Eventi

Alla luce della Parola - Commento al Vangelo della domenica 28/06/2020

Alla luce della Parola - Commento al Vangelo della domenica 28/06/2020
28-06-2020 - 28-06-2020
XIII DOMENICA DEL TEMPO ORDINARIO
" Chi avrà tenuto per sè la propria vita, la perderà, e chi avrà perduto la propria vita per causa mia, la troverà" (Mt 10,39)

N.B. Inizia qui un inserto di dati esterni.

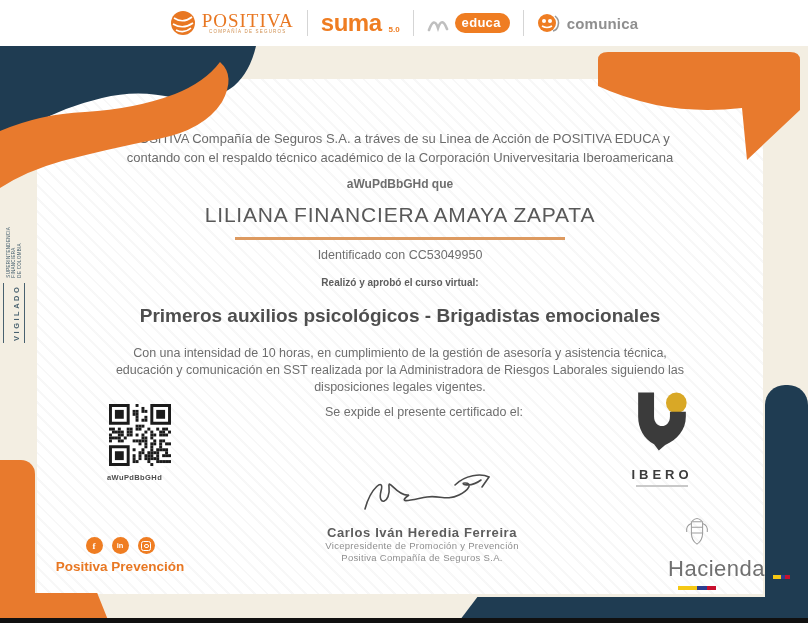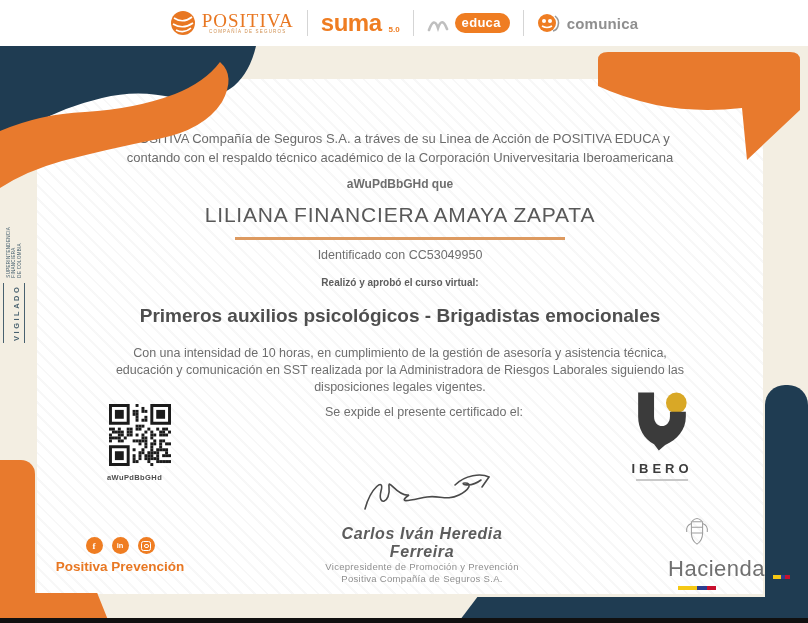"IBERO" .ibero-word { margin-top: 4px -> 10px }
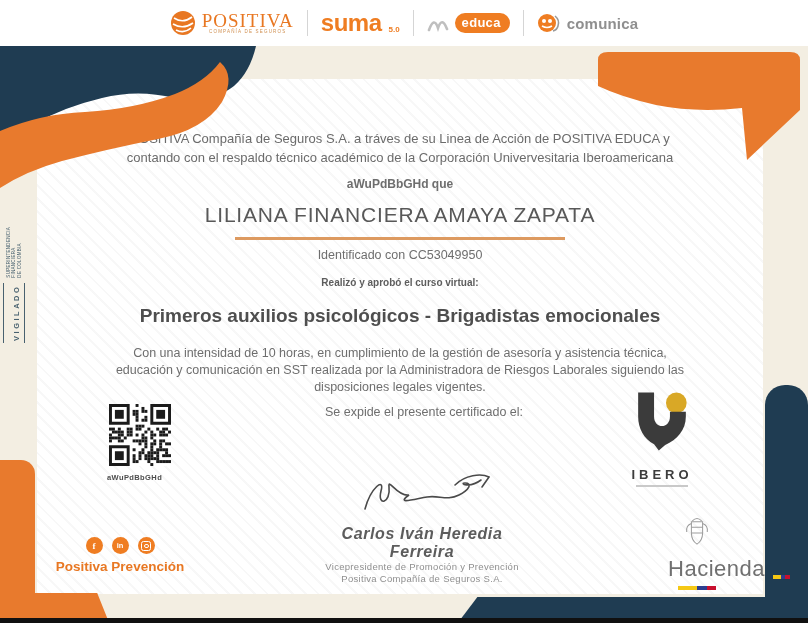"Carlos Iván Heredia Ferreira" .sig-name { font-size: 16px -> 13px; font-style: italic -> none }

Alla luce della Parola - Commento al Vangelo della Domenica 05/07/2020

Alla luce della Parola - Commento al Vangelo della Domenica 05/07/2020
05-07-2017 - 05-07-2017
XIV DOMENICA DEL TEMPO ORDINARIO
" Venite a me" (Mt 11,28).



_
Alla luce della Parola - Commento al Vangelo della domenica 22/12/2019

Alla luce della Parola - Commento al Vangelo della domenica 22/12/2019

Dal: 22-12-2019 - Al: 22-12-2019

IV DOMENICA DI AVVENTO
" Giuseppe, figlio di Davide, non temere di prendere con te Maria, tua sposa" (Mt 18,20)

Mt 1,18-24

Così fu generato Gesù Cristo: sua madre Maria, essendo promessa sposa di Giuseppe, prima che andassero a vivere insieme si trovò incinta per opera dello Spirito Santo. Giuseppe suo sposo, poiché era uomo giusto e non voleva accusarla pubblicamente, pensò di ripudiarla in segreto. Però, mentre stava considerando queste cose, ecco, gli apparve in sogno un angelo del Signore e gli disse: «Giuseppe, figlio di Davide, non temere di prendere con te Maria, tua sposa. Infatti il bambino che è generato in lei viene dallo Spirito Santo; ella darà alla luce un figlio e tu lo chiamerai Gesù: egli infatti salverà il suo popolo dai suoi peccati». Tutto questo è avvenuto perché si compisse ciò che era stato detto dal Signore per mezzo del profeta: «Ecco, la vergine concepirà e darà alla luce un figlio: a lui sarà dato il nome di Emmanuele», che significa “Dio con noi”. Quando si destò dal sonno, Giuseppe fece come gli aveva ordinato l'angelo del Signore e prese con sé la sua sposa
 



Centro Aletti - L'Angelo parla a San Giuseppe

Siamo ormai alla domenica che precede il Natale e Matteo ci prepara a questo evento spostando  un attimo l'attenzione da Maria per concentrarci sulla vocazione di Giuseppe. Egli, infatti è chiamato a svolgere un ruolo molto importante nel mistero dell'incarnazione. A lui spetterà il compito di dare il  nome al Figlio di Dio, di dargli l'appartenenza ad una stirpe, quella regale di  Davide, di dargli la paternità pur senza averlo generato. Infatti, “Maria, essendo promessa sposa di Giuseppe, prima che andassero a vivere insieme si trovò incinta per opera dello Spirito Santo” (Mt 1, 18). E la scelta iniziale di Giuseppe è di tener segreto quanto è successo pur non accettando più Maria come sposa. È in questo contesto che Dio, attraverso il sogno, rivela a Giuseppe la sua vocazione. Nel suo dubbio si fa strada la rassicurazione del Padre che lo invita a non temere, gli rivela la natura divina di quel figlio che sta per nascere e la sua missione. La decisione di Giuseppe deve prendere un'altra strada. Deve custodire quanto avvenuto in Maria, ma non attraverso il ripudio segreto, bensì accogliendola senza timore o vergogna. La risposta immediata e silenziosa di Giuseppe lascia da parte ogni dubbio e si apre ad un disegno più alto. Quanto annunciato nelle scritture sta per compiersi grazie anche al suo si. Maria e Giuseppe, collaborando al mistero dell'incarnazione, collaborano a portare Dio nel mondo.